• [TASK DIRECTIONS] Write out all the entries word for word, but skip any images.

[[ GIVEN INFORMATION, beginning ]]

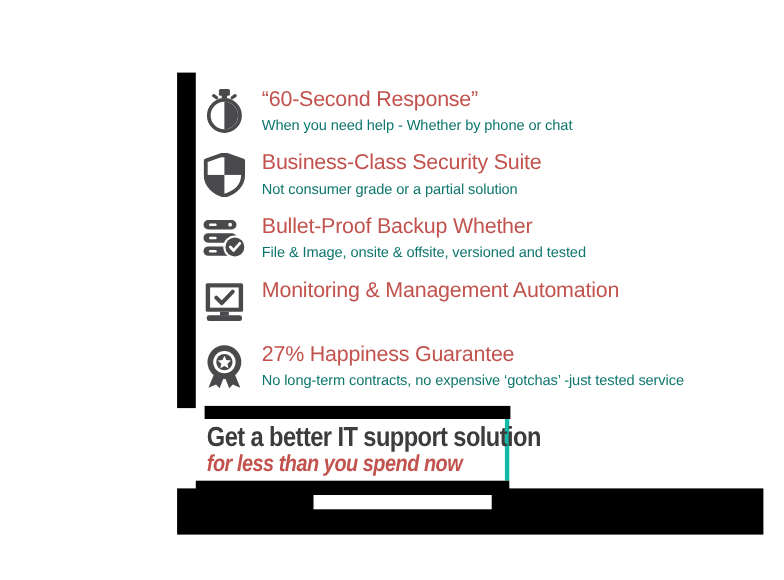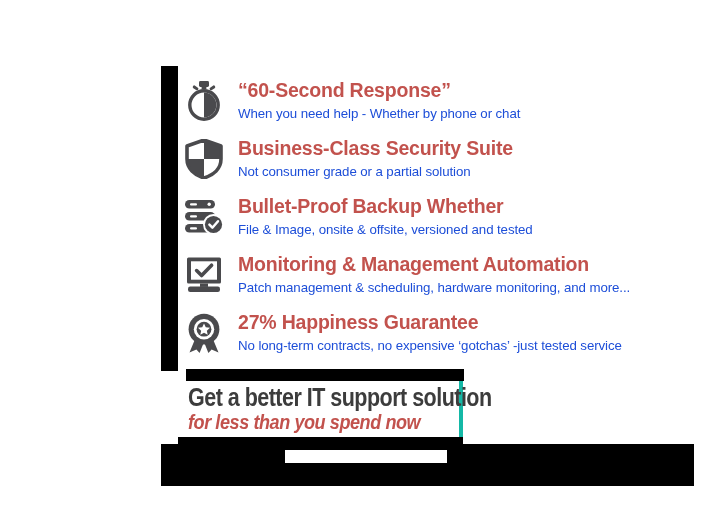"“60-Second Response”" .feature-title { font-weight: bold -> normal }
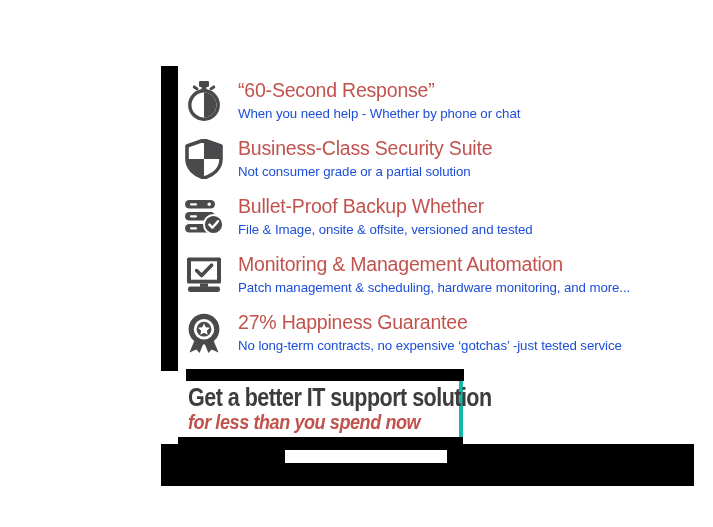"When you need help -" .feature-sub { color: #1d4ed8 -> #0f766e }
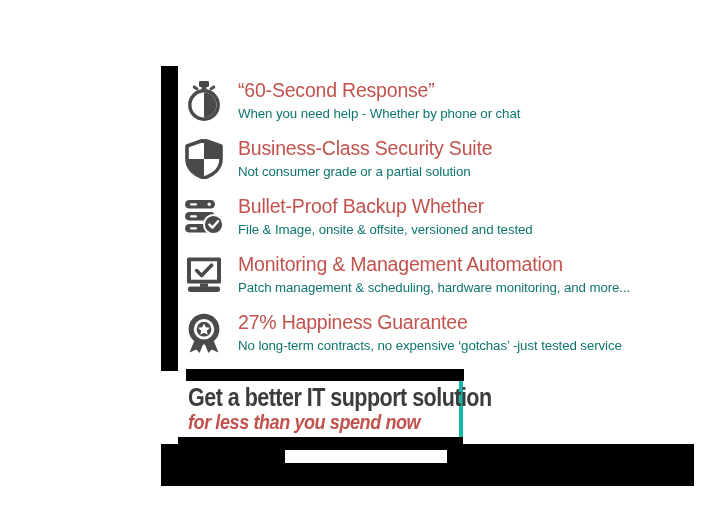"Patch management & scheduling, hardware" div.feature-sub { html: <div>Patch management &amp; scheduling, hardware monitoring, and more...</div> -> none }
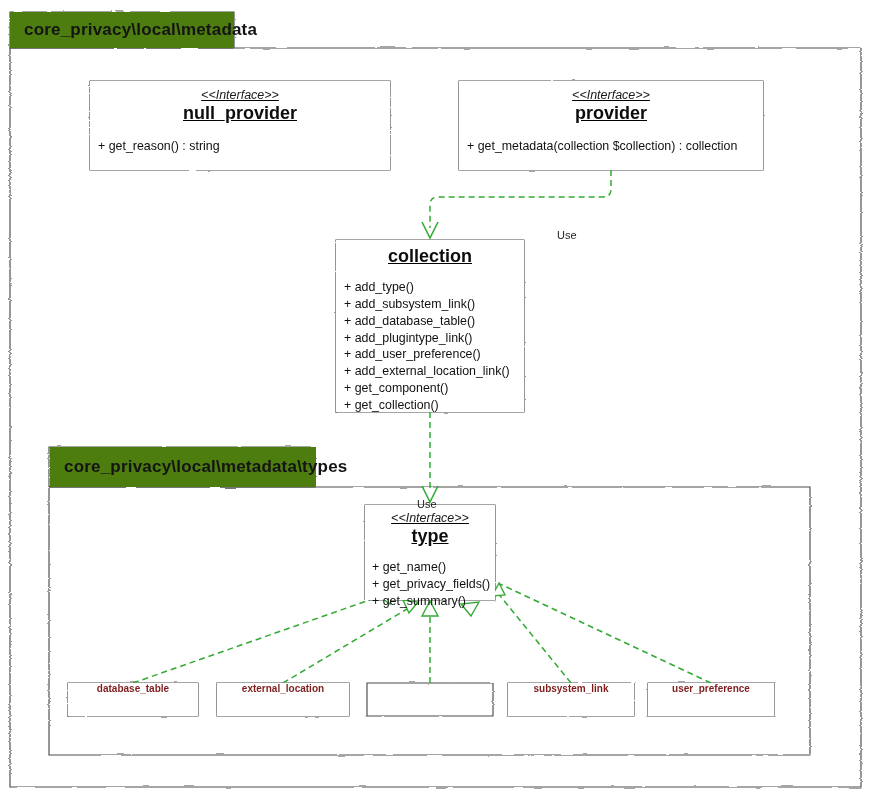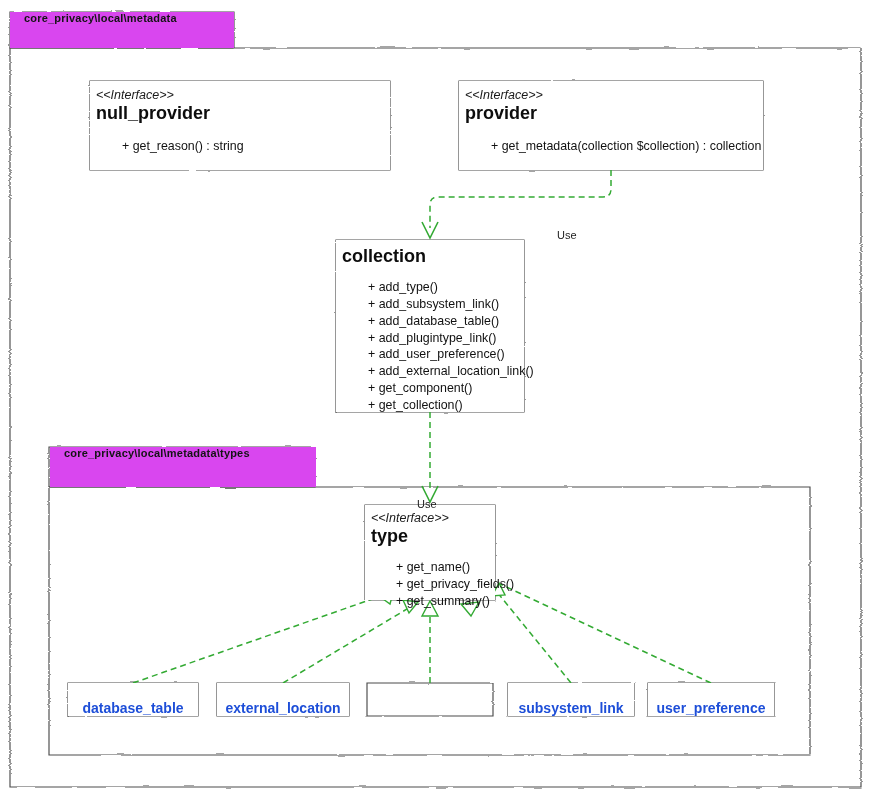"core_privacy\local\metadata" .pkg-tab { align-items: flex-start -> center; background: #d946ef -> #4d7c0f; font-size: 11px -> 17px }
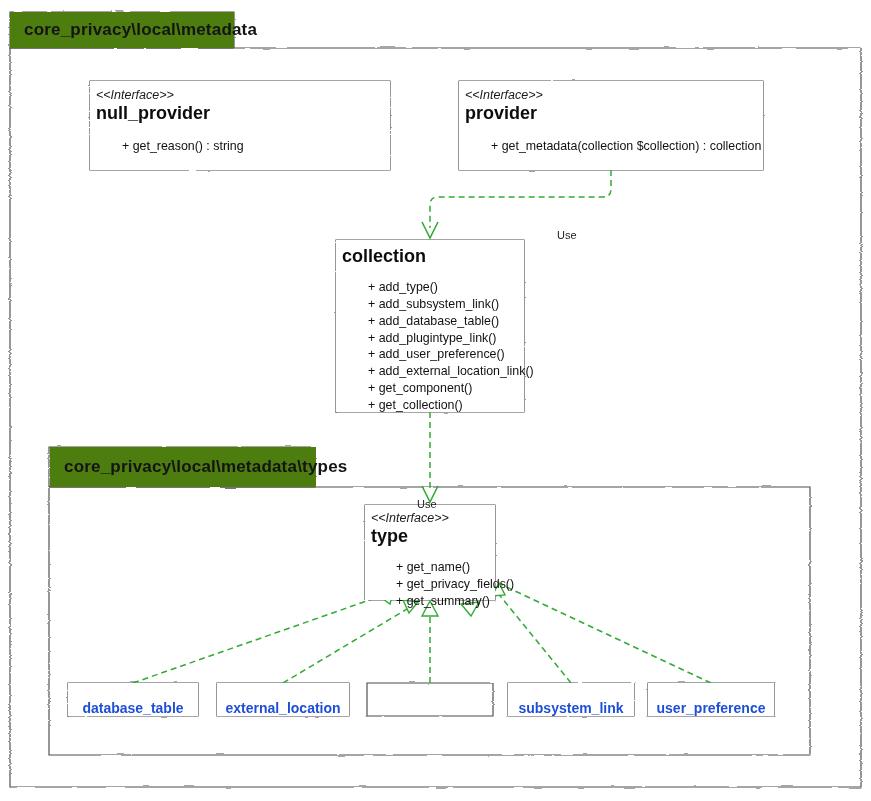"<<Interface>>" .cls-head { text-align: none -> center; text-decoration: none -> underline }
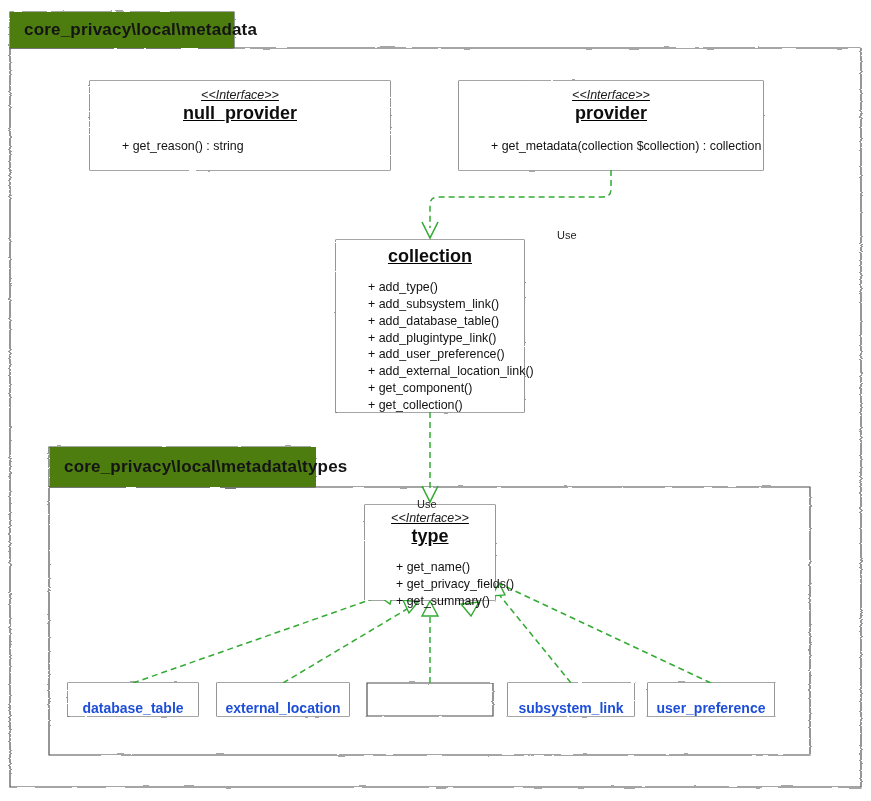"+ get_reason() : string" .cls-body { margin-left: 24px -> none }
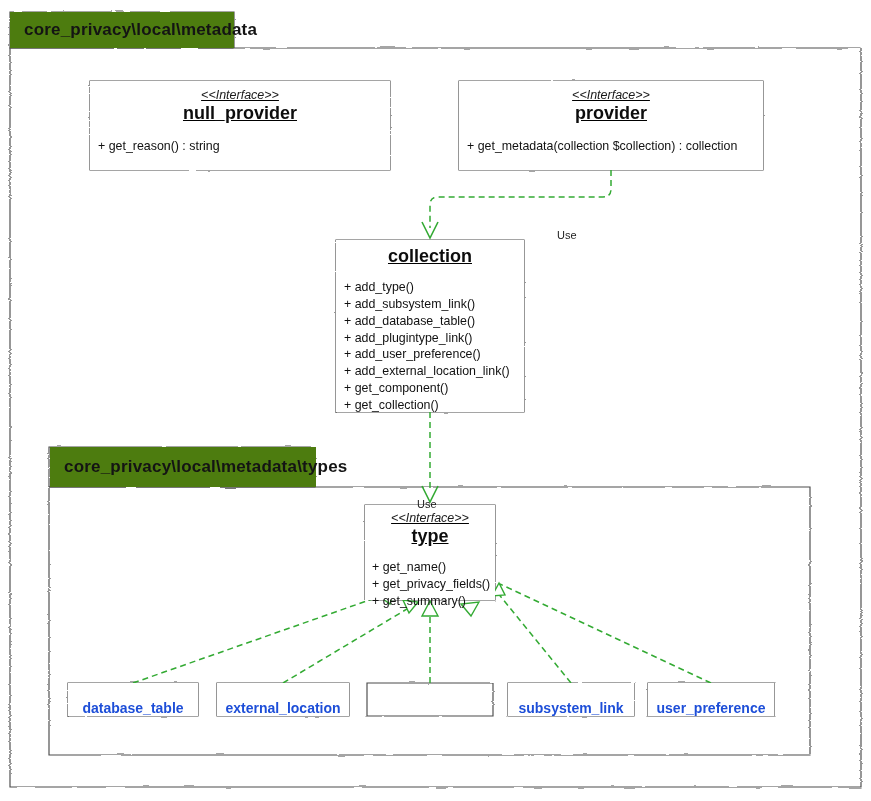"database_table" .leaf { align-items: flex-end -> flex-start; color: #1d4ed8 -> #7f1d1d; font-size: 14px -> 10px }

[[ GIVEN INFORMATION, end ]]

• [SOLUTION FOR THIS EXERCISE]
"“60-Second Response”" .feature-title { font-weight: bold -> normal }
"When you need help -" .feature-sub { color: #1d4ed8 -> #0f766e }
"Patch management & scheduling, hardware" div.feature-sub { html: <div>Patch management &amp; scheduling, hardware monitoring, and more...</div> -> none }
"core_privacy\local\metadata" .pkg-tab { align-items: flex-start -> center; background: #d946ef -> #4d7c0f; font-size: 11px -> 17px }
"<<Interface>>" .cls-head { text-align: none -> center; text-decoration: none -> underline }
"+ get_reason() : string" .cls-body { margin-left: 24px -> none }
"database_table" .leaf { align-items: flex-end -> flex-start; color: #1d4ed8 -> #7f1d1d; font-size: 14px -> 10px }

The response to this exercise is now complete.